MATERIAL FOR THIS EXERCISE START

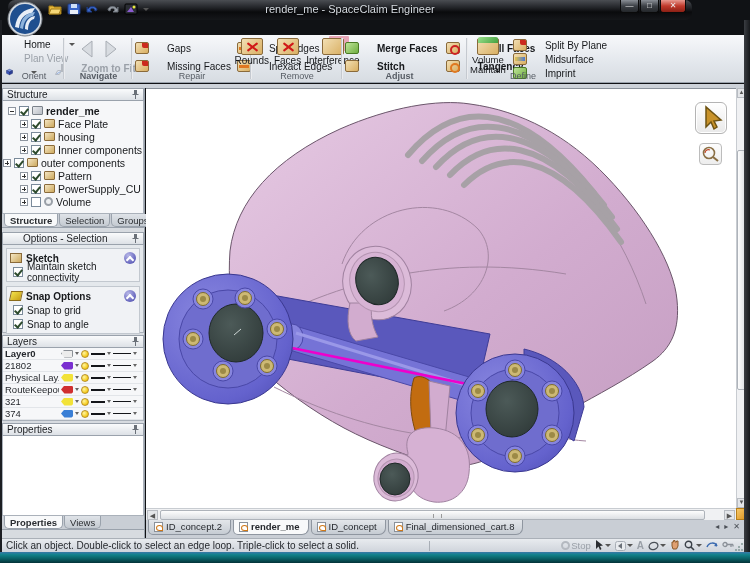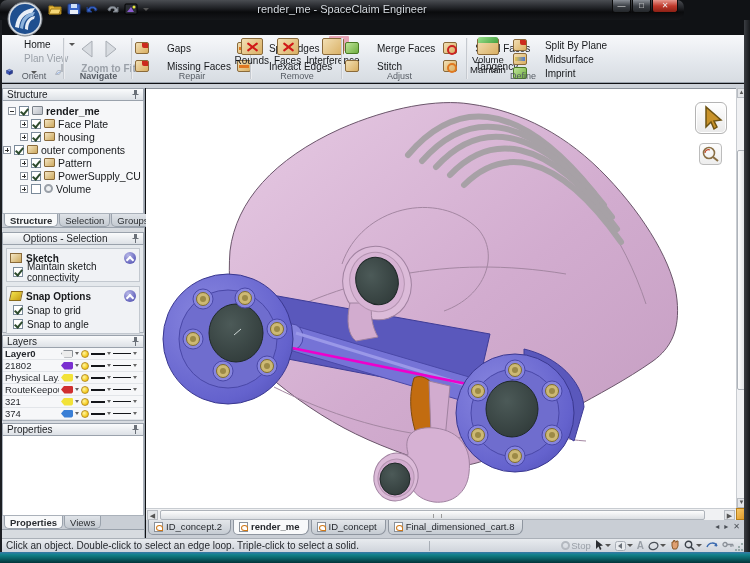--- a/index.html
+++ b/index.html
@@ -8,7 +8,7 @@
   #app { position:relative; width:750px; height:563px; background:#101215; }
 
   
-  #titlebar { position:absolute; left:0; top:0; width:684px; height:20px;
+  #titlebar { position:absolute; left:8px; top:0; width:684px; height:20px;
     background:linear-gradient(180deg,#4a4d52 0%,#202226 40%,#0a0b0d 60%,#15171a 100%);border-radius:7px; }
   #title-text { position:absolute; left:0; right:0; top:3px; text-align:center;
     font-size:11px; color:#d6dbe1; text-shadow:0 1px 2px #000; }

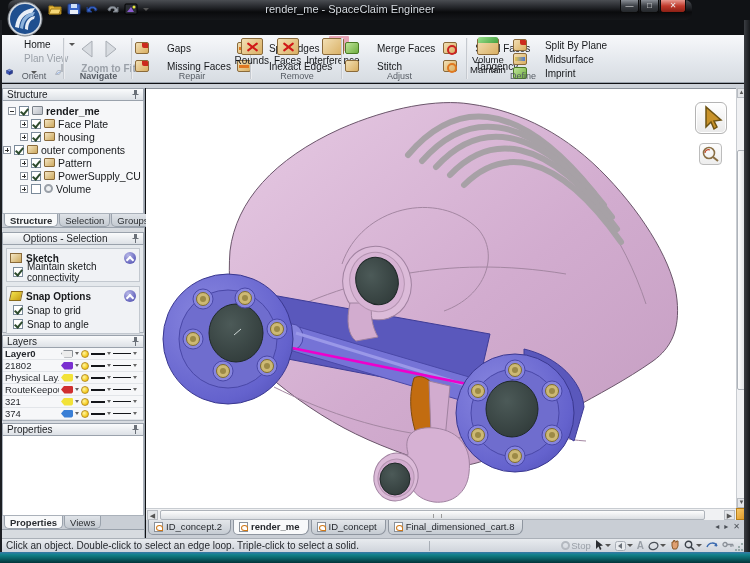--- a/index.html
+++ b/index.html
@@ -346,7 +346,7 @@
     </div>
     <div class="gsep" style="left:339px;"></div>
 
-    <div class="rgroup" style="left:343px; width:109px;">
+    <div class="rgroup" style="left:343px; width:109px;font-weight:bold;">
       <div style="display:flex; gap:8px; margin-top:6px;">
         <div>
           <div class="ritem">

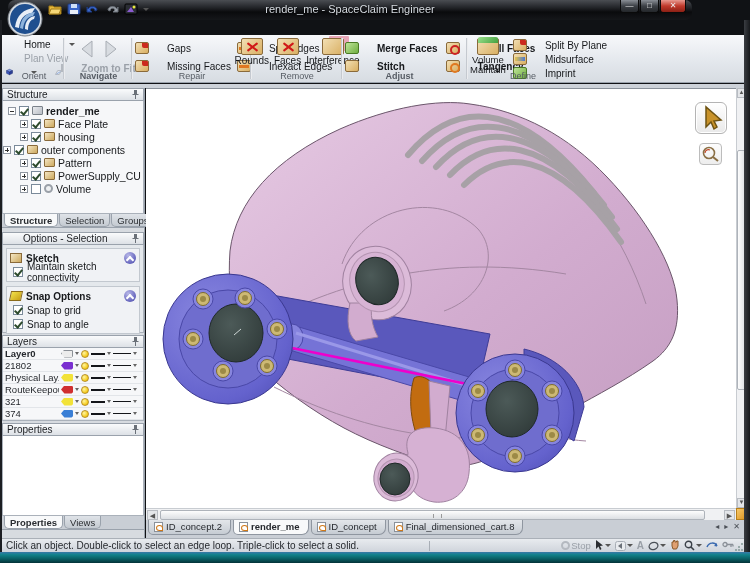--- a/index.html
+++ b/index.html
@@ -427,6 +427,12 @@
         <span class="tico"></span>
         <span class="lbl">housing</span>
       </div>
+      <div class="trow" style="padding-left:17px;">
+        <span class="exp plus"></span>
+        <span class="cb checked"></span>
+        <span class="tico"></span>
+        <span class="lbl">Inner components</span>
+      </div>
       <div class="trow" style="">
         <span class="exp plus"></span>
         <span class="cb checked"></span>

MATERIAL FOR THIS EXERCISE END

WORK REQUIRED »
Extract from the material all lines containing the string "titlebar".

ANSWER AREA »
-  #titlebar { position:absolute; left:0; top:0; width:684px; height:20px;
+  #titlebar { position:absolute; left:8px; top:0; width:684px; height:20px;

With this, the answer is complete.